_WORK INSTRUCTION_
In the material below, the lines from the one containing "12:55 p.m.: 1000 -> 5000" through the one containing "15:39: none -> 5000" are to be given again exactly, ends included, and no others.

_DATA PROVIDED_
= = = = = = =

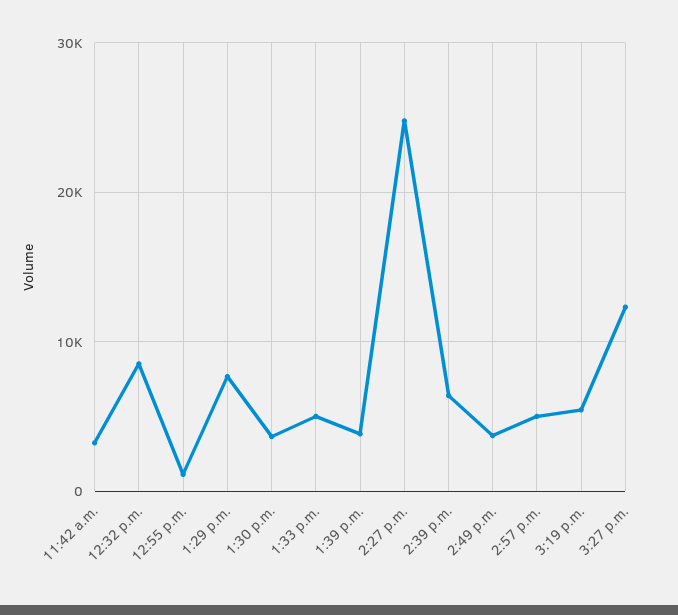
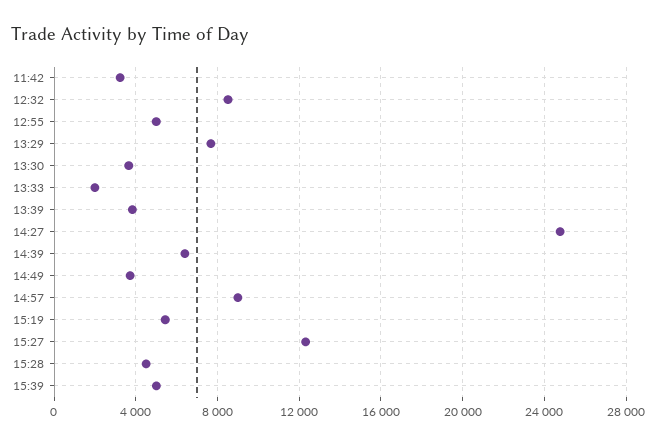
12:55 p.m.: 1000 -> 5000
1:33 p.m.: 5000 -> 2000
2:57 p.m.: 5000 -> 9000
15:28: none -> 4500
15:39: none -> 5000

= = = = = = =

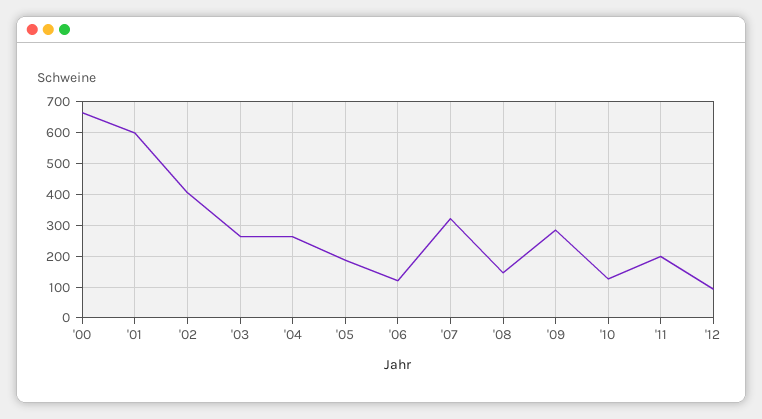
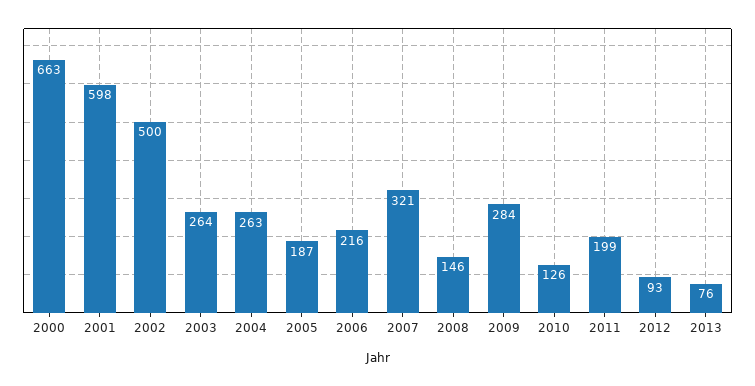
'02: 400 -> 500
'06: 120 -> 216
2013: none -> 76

= = = = = = =

_RESULT OF THE TASK_
12:55 p.m.: 1000 -> 5000
1:33 p.m.: 5000 -> 2000
2:57 p.m.: 5000 -> 9000
15:28: none -> 4500
15:39: none -> 5000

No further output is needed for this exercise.